The conceptualization of space (the neighborhood) is done by computing a spatial weight matrix representing neighborhoods as spatial regions enclosing each observations. Sandpyper uses Pysal in the backend and ProfileDynamics.LISA_site_level() method provides 3 different ways of creating the spatial weight matrix:

  1. distance: uses a distance-band kernel and binary weights (1: neighbor, 0: no-neighbor)
  2. k nearest neighbors: uses a specified number (k) of closest points to compute weights
  3. Inverse distance weight (idw): weights decay as a function of distance to the focus point.

For instance, by using the distance weight matrix and specifying a 35 m distance value means that all the sand points within the 35 m band distance has been given a weight of 1, while the ones falling outside it received a weight of 0.

In order to evaluate pseudo-significance (pseudo p-values) of each Δh cluster a computational random permutation approach is used. An empirical statistical distribution of the \(I_{i}\) statistic under \(H_{0}\) (spatial randomness) assumption is created by randomly permuting (with no replacement) all the points within their neighborhood for 999 times. This distribution is then used to compare the observed \(I\) statistic and decide if \(H_{0}\) can be rejected in favor of <\(H_{1}\) (significant clustering, not due to spatial randomness) with a minimum pseudo p-value of 0.05 (95% level of confidence).

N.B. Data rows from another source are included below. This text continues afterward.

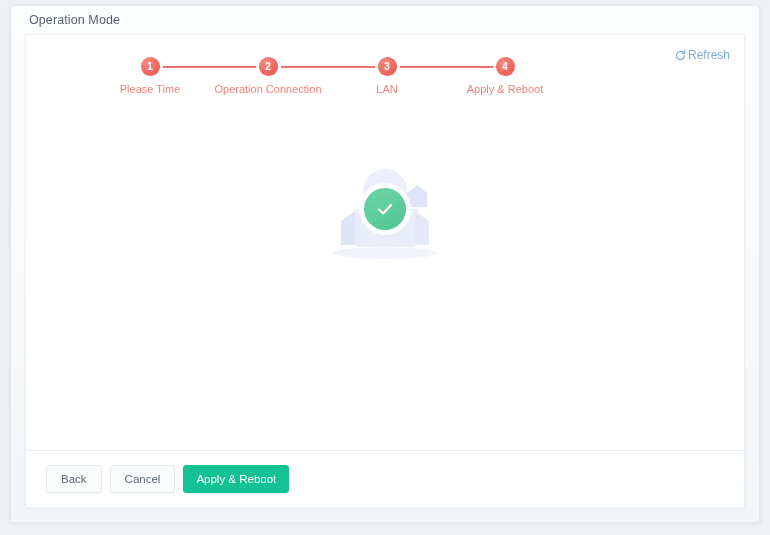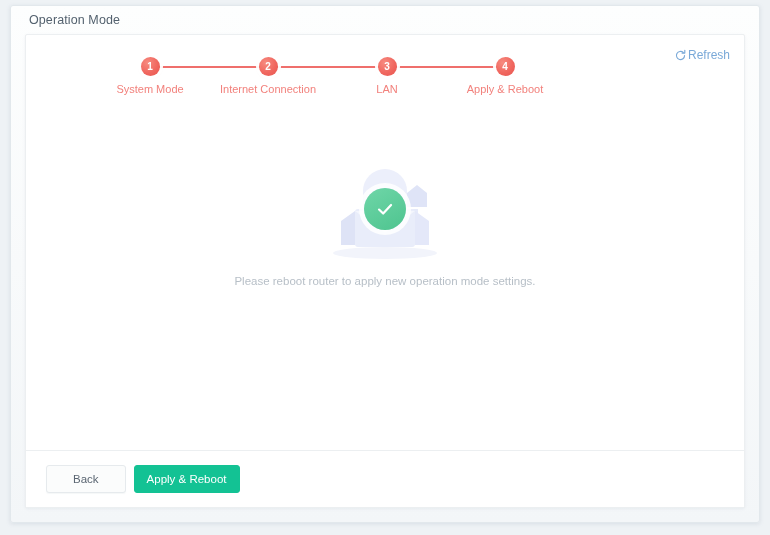--- a/index.html
+++ b/index.html
@@ -177,21 +177,21 @@
     left: 14px;
     right: 14px;
     bottom: 71px;
     height: 1px;
     background: #eceff1;
   }
   .btn {
     font-family: "Liberation Sans", sans-serif;
     font-size: 11.5px;
     border-radius: 3px;
-    padding: 6px 26px;
+    padding: 6px 14px;
     cursor: pointer;
     border: 1px solid transparent;
     line-height: 14px;
   }
   .btn-default {
     background: #fbfcfc;
     color: #5b6672;
     border-color: #e6eaed;
     box-shadow: 0 1px 1px rgba(120,140,160,.07);
   }
@@ -225,26 +225,26 @@
 
     <div id="stepper">
       <div class="step-track">
 
         <div class="connector" style="left:0px;width:118px;"></div>
         <div class="connector" style="left:118px;width:119px;"></div>
         <div class="connector" style="left:237px;width:118px;"></div>
 
         <div class="step" style="left:0px;">
           <div class="step-circle">1</div>
-          <div class="step-label">System Mode</div>
+          <div class="step-label">Please Time</div>
         </div>
 
         <div class="step" style="left:118px;">
           <div class="step-circle">2</div>
-          <div class="step-label">Internet Connection</div>
+          <div class="step-label">Operation Connection</div>
         </div>
 
         <div class="step" style="left:237px;">
           <div class="step-circle">3</div>
           <div class="step-label">LAN</div>
         </div>
 
         <div class="step" style="left:355px;">
           <div class="step-circle">4</div>
           <div class="step-label">Apply &amp; Reboot</div>
@@ -273,25 +273,25 @@
 
           <path d="M30 46 L60 68 L90 46 Z" fill="#f4f6fd"></path>
         </svg>
         <div id="check-badge">
           <svg width="22" height="22" viewBox="0 0 24 24">
             <path d="M5.5 12.6 L10 17 L18.6 7.6" fill="none" stroke="#ffffff" stroke-width="2.4" stroke-linecap="round" stroke-linejoin="round"></path>
           </svg>
         </div>
       </div>
 
-      <div id="description">Please reboot router to apply new operation mode settings.</div>
     </div>
 
   </div>
 
   <div id="footer-divider"></div>
 
   <div id="footer-bar">
     <button class="btn btn-default">Back</button>
+    <button class="btn btn-default">Cancel</button>
     <button class="btn btn-primary">Apply &amp; Reboot</button>
   </div>
 
 </div>
 
 </body></html>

The significant \(I_{i}\) can be placed in 4 different quadrants relative to the mean-centered Moran’s scatterplot, where each quadrant represent either an hotspot class or a spatial outlier, as:

  • High-High (HH) clusters: areas where high values are surrounded by high values
  • Low-High (LH) spatial outliers: low values among high values
  • Low-Low (LL) clusters : areas where low values are surrounded by low values
  • High-Low (HL) spatial outliers: high values among low values

For more information on LISAs, Ii and Moran’s scatterplot refer to Anselin (1995) or watch Luc Anselin lecture below:

im Watch here

In most use cases spatial outliers (LH and HL) are discarded, despite they represent interesting transition zones between the most and least affected areas. It is important to note that HH and LL clusters are relative to the mean of the whole dataset considered. Thus, counterintuitively, in an extreme case where erosion ( negative Δh ) has occurred on the totality of the dataset (either a whole survey or a specific transect), the HH clusters will represent higher negative values (closer to zero) indicating lower erosion magnitudes. On the other hand, LL clusters represent lower negative values (further from zero), indicating higher erosion magnitudes. This is why Sandpyper discretizes Δh clusters and uses the created magnitude classes (extreme erosion, small deposition, etc.) as transition states for discrete Markov model creations and BCD computation.


Last update: 2021-10-13